Web interface edit records:
····················
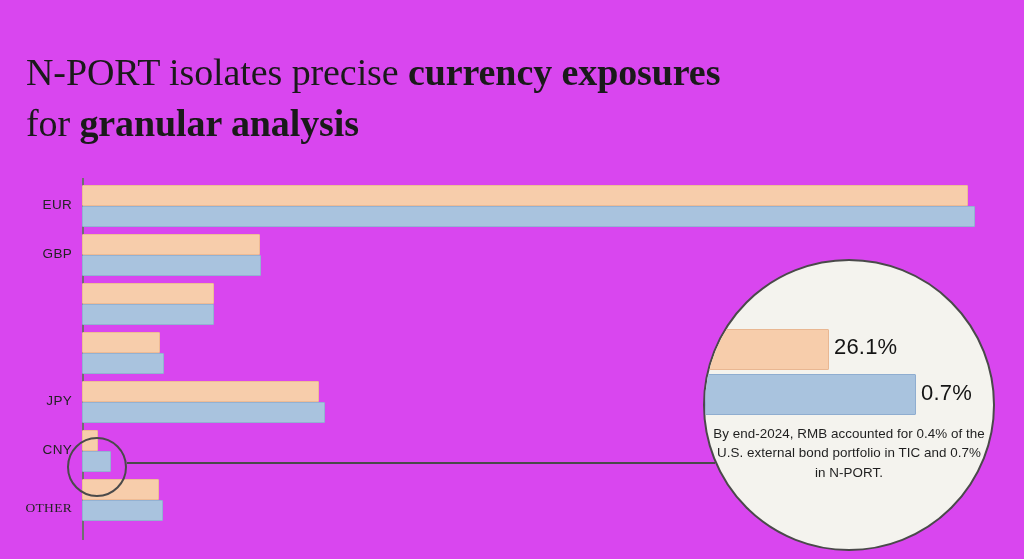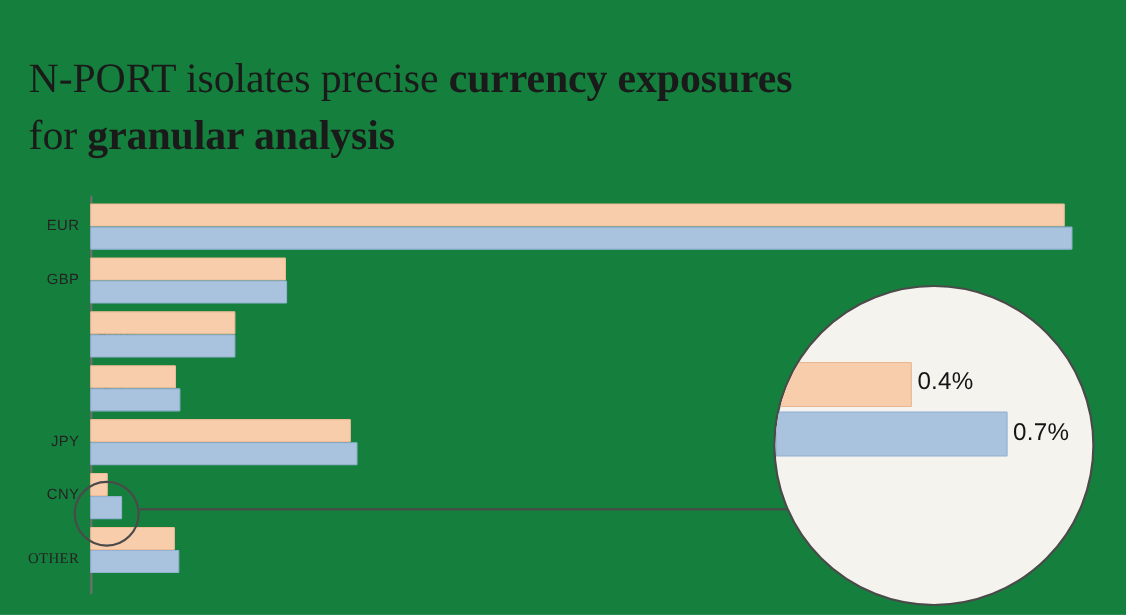--- a/index.html
+++ b/index.html
@@ -17,7 +17,7 @@
     position: relative;
     width: 1024px;
     height: 559px;
-    background: #15803d;
+    background: #d946ef;
     overflow: hidden;
   }
 

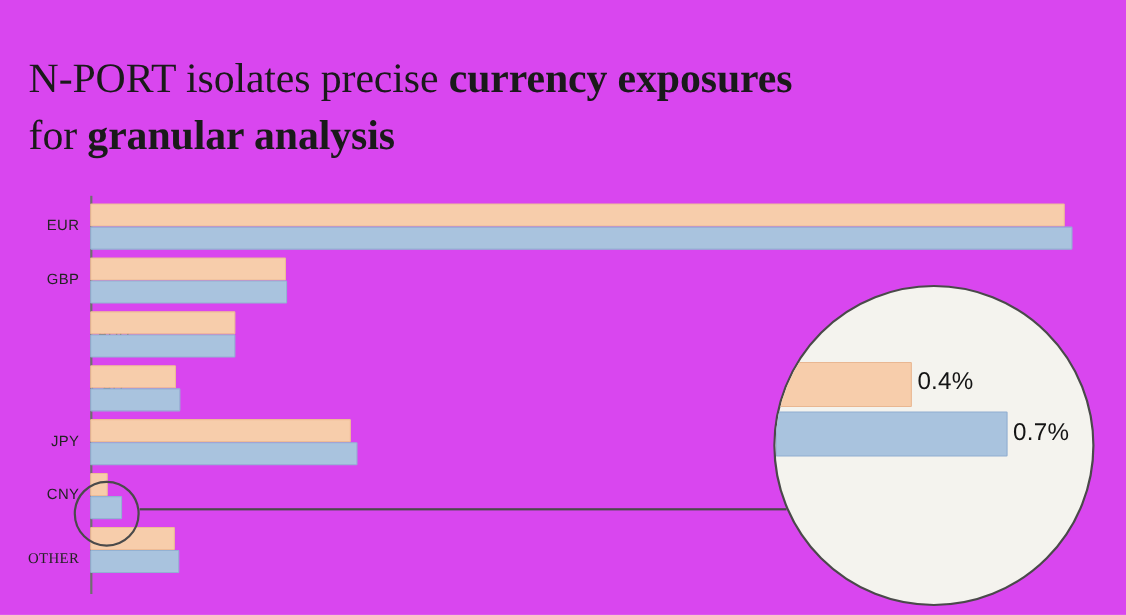--- a/index.html
+++ b/index.html
@@ -171,7 +171,7 @@
     <div class="zoom-bar nport" id="zoom-nport" style="left: 0px; top: 113px; width: 211px; height: 41px;"></div>
   </div>
 
-  <div class="zoom-value" id="zoom-value-tic" style="left: 834px; top: 334px;">0.4%</div>
+  <div class="zoom-value" id="zoom-value-tic" style="left: 834px; top: 334px;">26.1%</div>
   <div class="zoom-value" id="zoom-value-nport" style="left: 921px; top: 380px; text-align: center;">0.7%</div>
 
 

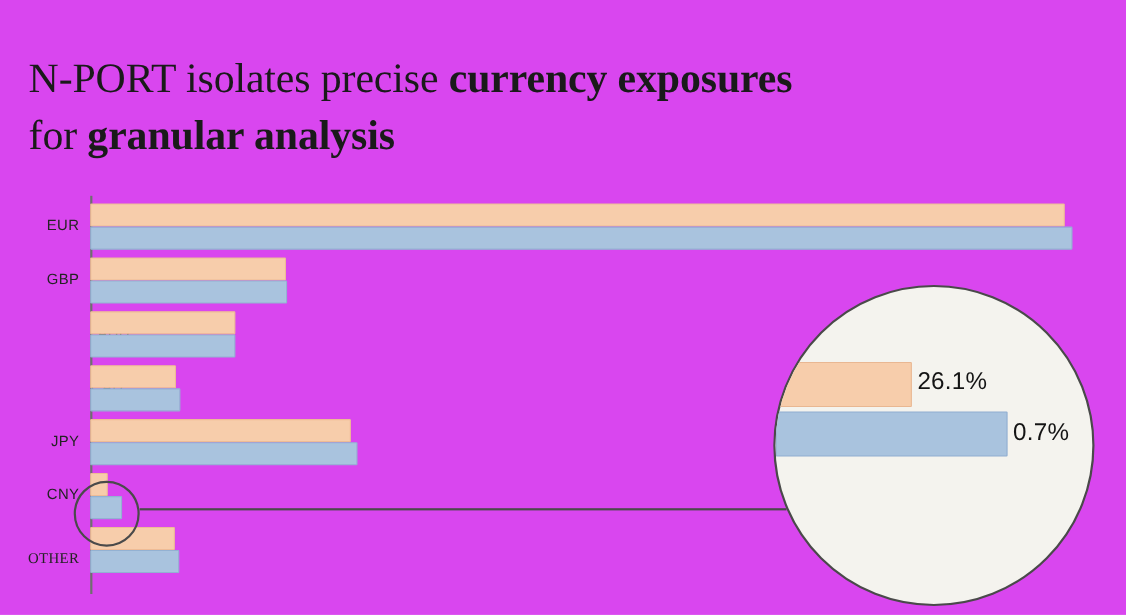--- a/index.html
+++ b/index.html
@@ -174,6 +174,7 @@
   <div class="zoom-value" id="zoom-value-tic" style="left: 834px; top: 334px;">26.1%</div>
   <div class="zoom-value" id="zoom-value-nport" style="left: 921px; top: 380px; text-align: center;">0.7%</div>
 
+  <div id="callout-caption">By end-2024, RMB accounted for 0.4% of the U.S. external bond portfolio in TIC and 0.7% in N-PORT.</div>
 
 </div>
····················
» Exercise
With the pictures set aside, copy each line above as written.

» Your solution
--- a/index.html
+++ b/index.html
@@ -17,7 +17,7 @@
     position: relative;
     width: 1024px;
     height: 559px;
-    background: #15803d;
+    background: #d946ef;
     overflow: hidden;
   }
 

--- a/index.html
+++ b/index.html
@@ -171,7 +171,7 @@
     <div class="zoom-bar nport" id="zoom-nport" style="left: 0px; top: 113px; width: 211px; height: 41px;"></div>
   </div>
 
-  <div class="zoom-value" id="zoom-value-tic" style="left: 834px; top: 334px;">0.4%</div>
+  <div class="zoom-value" id="zoom-value-tic" style="left: 834px; top: 334px;">26.1%</div>
   <div class="zoom-value" id="zoom-value-nport" style="left: 921px; top: 380px; text-align: center;">0.7%</div>
 
 

--- a/index.html
+++ b/index.html
@@ -174,6 +174,7 @@
   <div class="zoom-value" id="zoom-value-tic" style="left: 834px; top: 334px;">26.1%</div>
   <div class="zoom-value" id="zoom-value-nport" style="left: 921px; top: 380px; text-align: center;">0.7%</div>
 
+  <div id="callout-caption">By end-2024, RMB accounted for 0.4% of the U.S. external bond portfolio in TIC and 0.7% in N-PORT.</div>
 
 </div>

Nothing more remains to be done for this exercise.